**Task goal**. Within the records that follow, find every line containing the string "payment". Copy those lines.

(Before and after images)

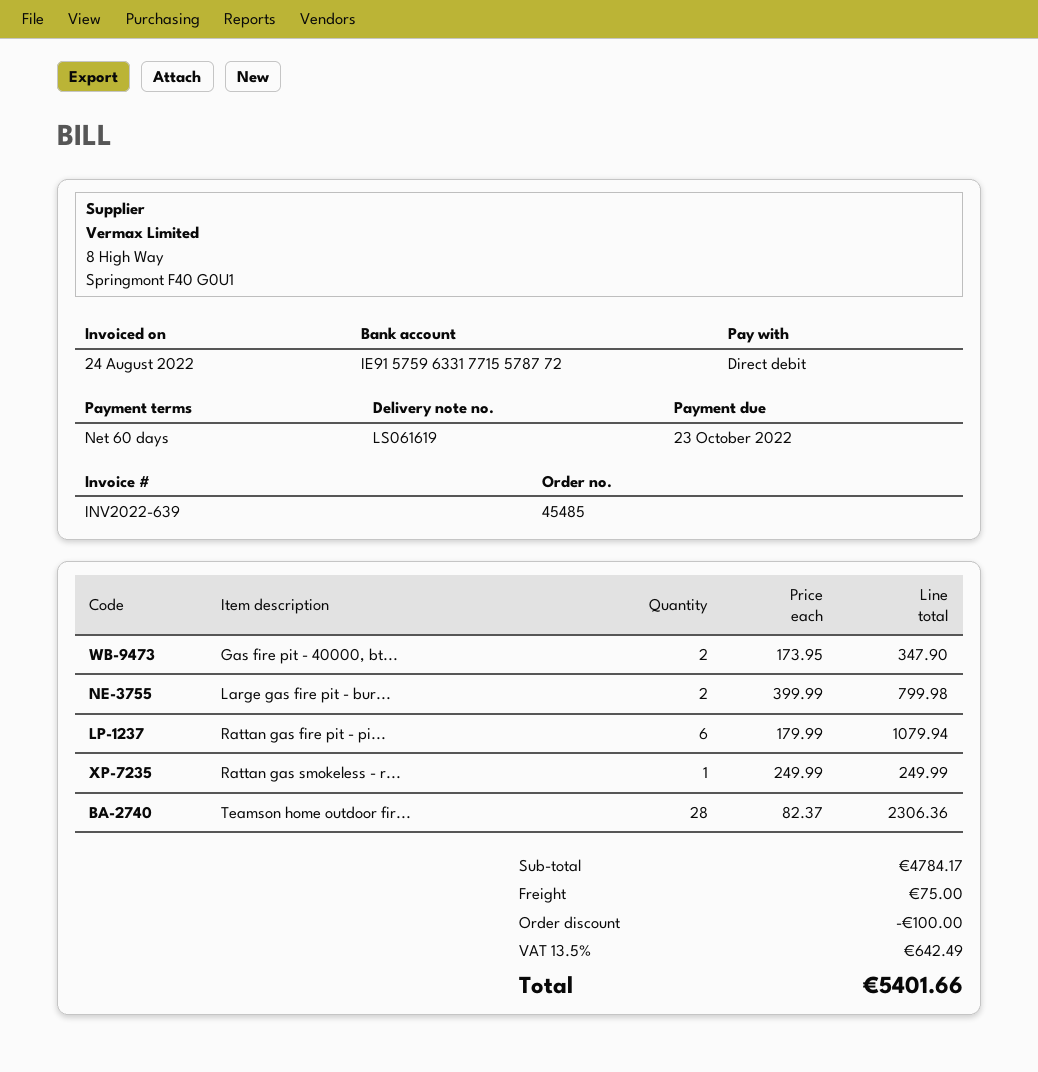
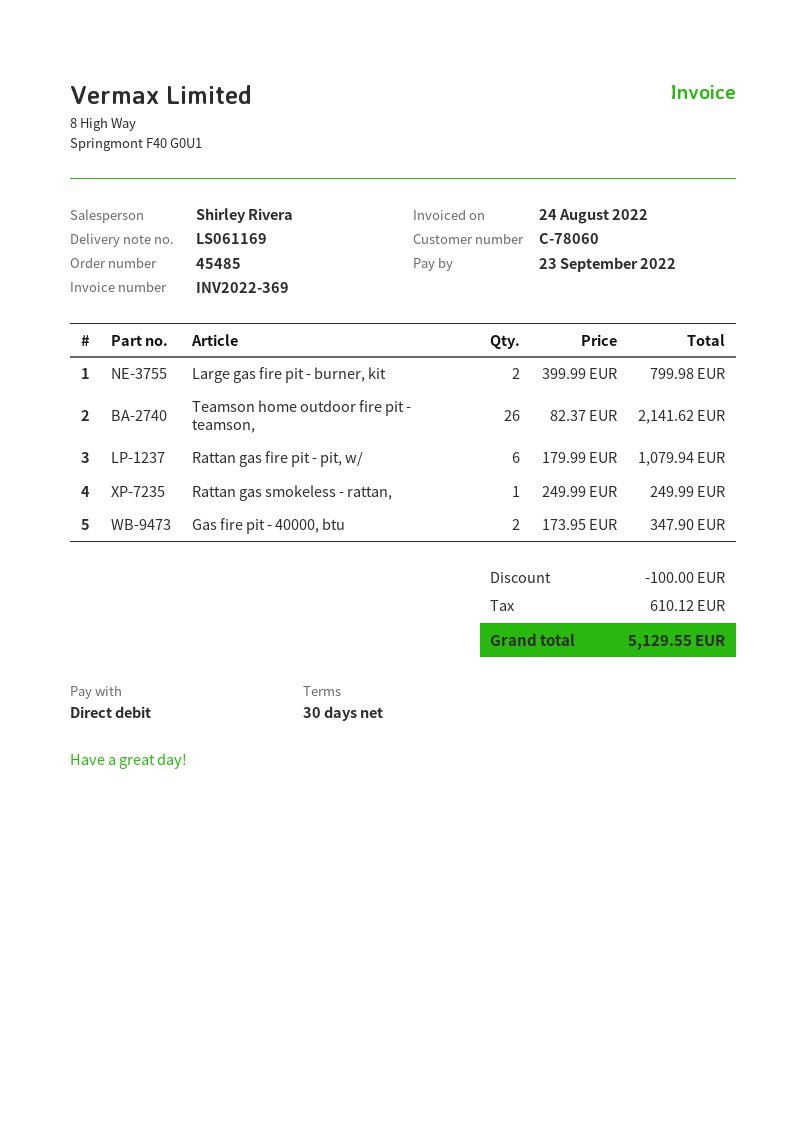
delivery note number: LS061619 -> LS061169
invoice number: INV2022-639 -> INV2022-369
payment terms: 60 days -> 30 days
due date: 2022-10-23 -> 2022-09-23
Teamson home outdoor fir...: 28 x 82.37 = 2306.36 -> 26 x 82.37 = 2141.62
shipping: 75.00 -> none
tax: 642.49 -> 610.12
total: 5401.66 -> 5129.55

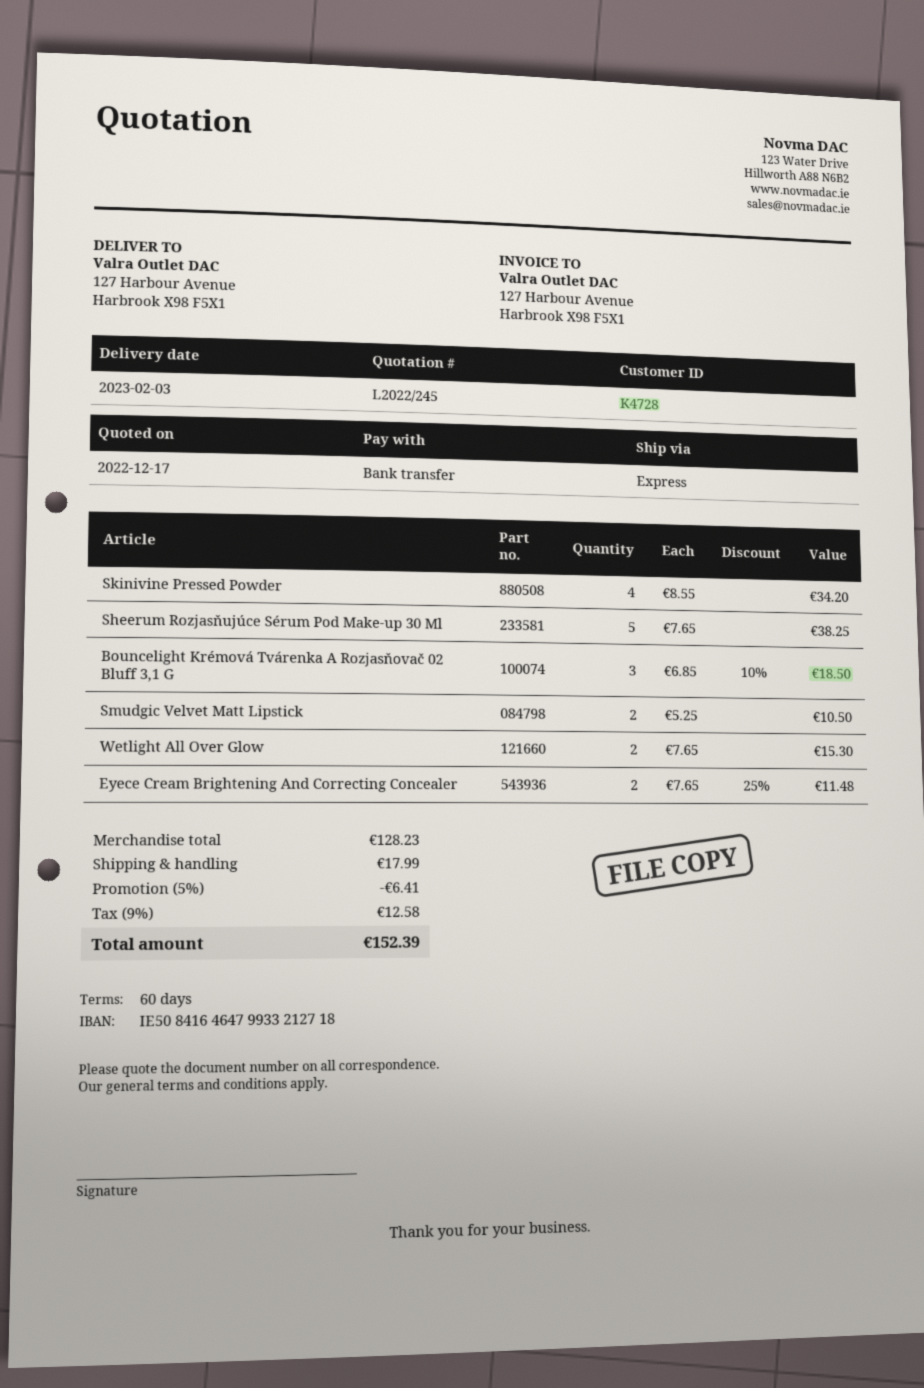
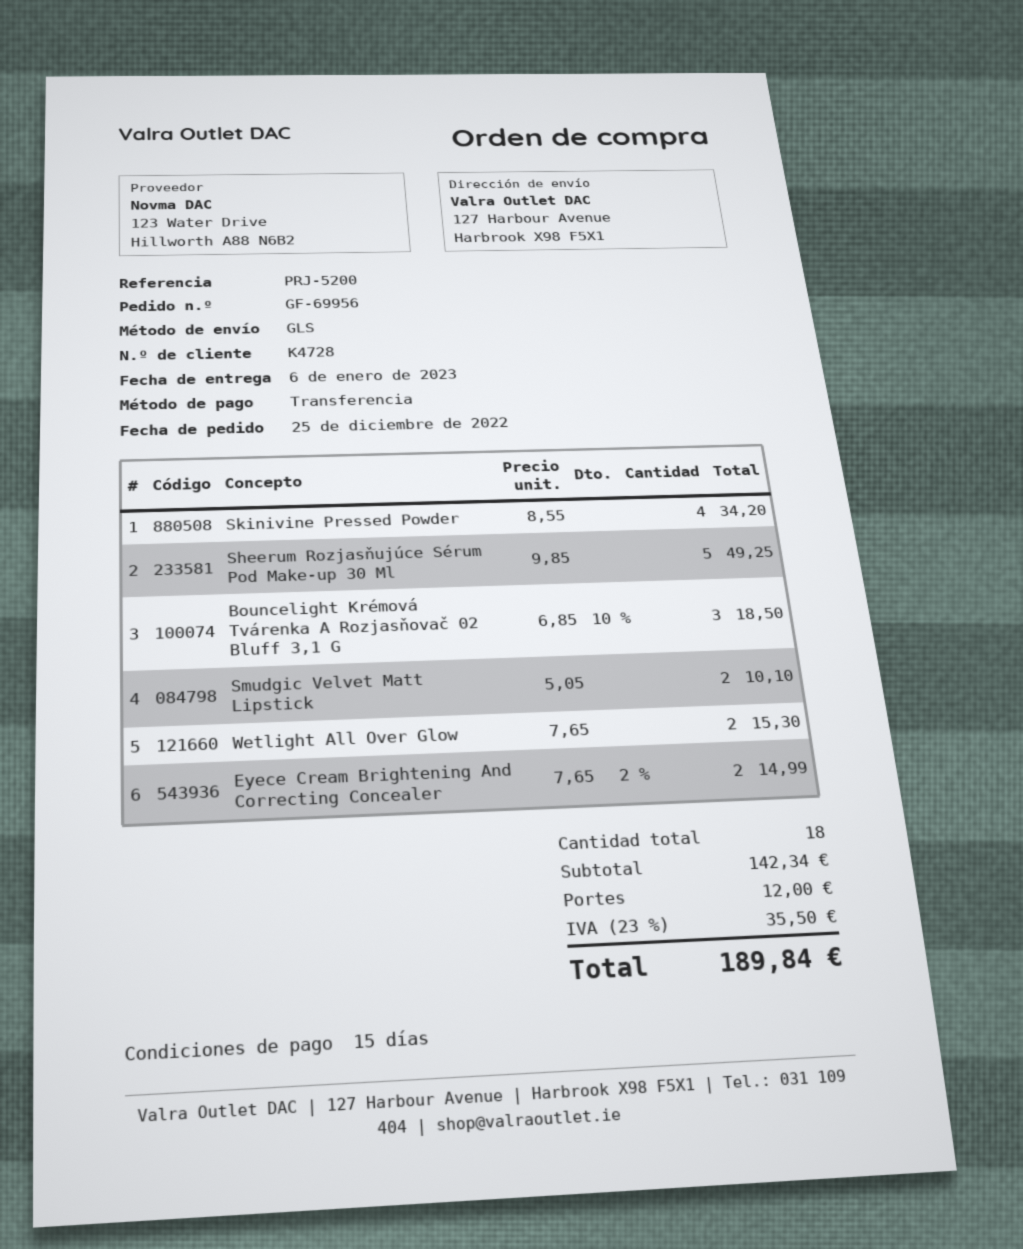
delivery date: 2023-02-03 -> 2023-01-06
payment terms: 60 days -> 15 days
shipping method: express -> GLS
Sheerum Rozjasňujúce Sérum Pod Make-up 30 Ml: 5 x 7.65 = 38.25 -> 5 x 9.85 = 49.25
Smudgic Velvet Matt Lipstick: 2 x 5.25 = 10.50 -> 2 x 5.05 = 10.10
Eyece Cream Brightening And Correcting Concealer: 2 x 7.65 - 25% = 11.48 -> 2 x 7.65 - 2% = 14.99
subtotal: 128.23 -> 142.34
discount: 5% = 6.41 -> none
shipping: 17.99 -> 12.00
tax: 9% = 12.58 -> 23% = 35.50
total: 152.39 -> 189.84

**Solution for this exercise**.
payment terms: 60 days -> 30 days
payment terms: 60 days -> 15 days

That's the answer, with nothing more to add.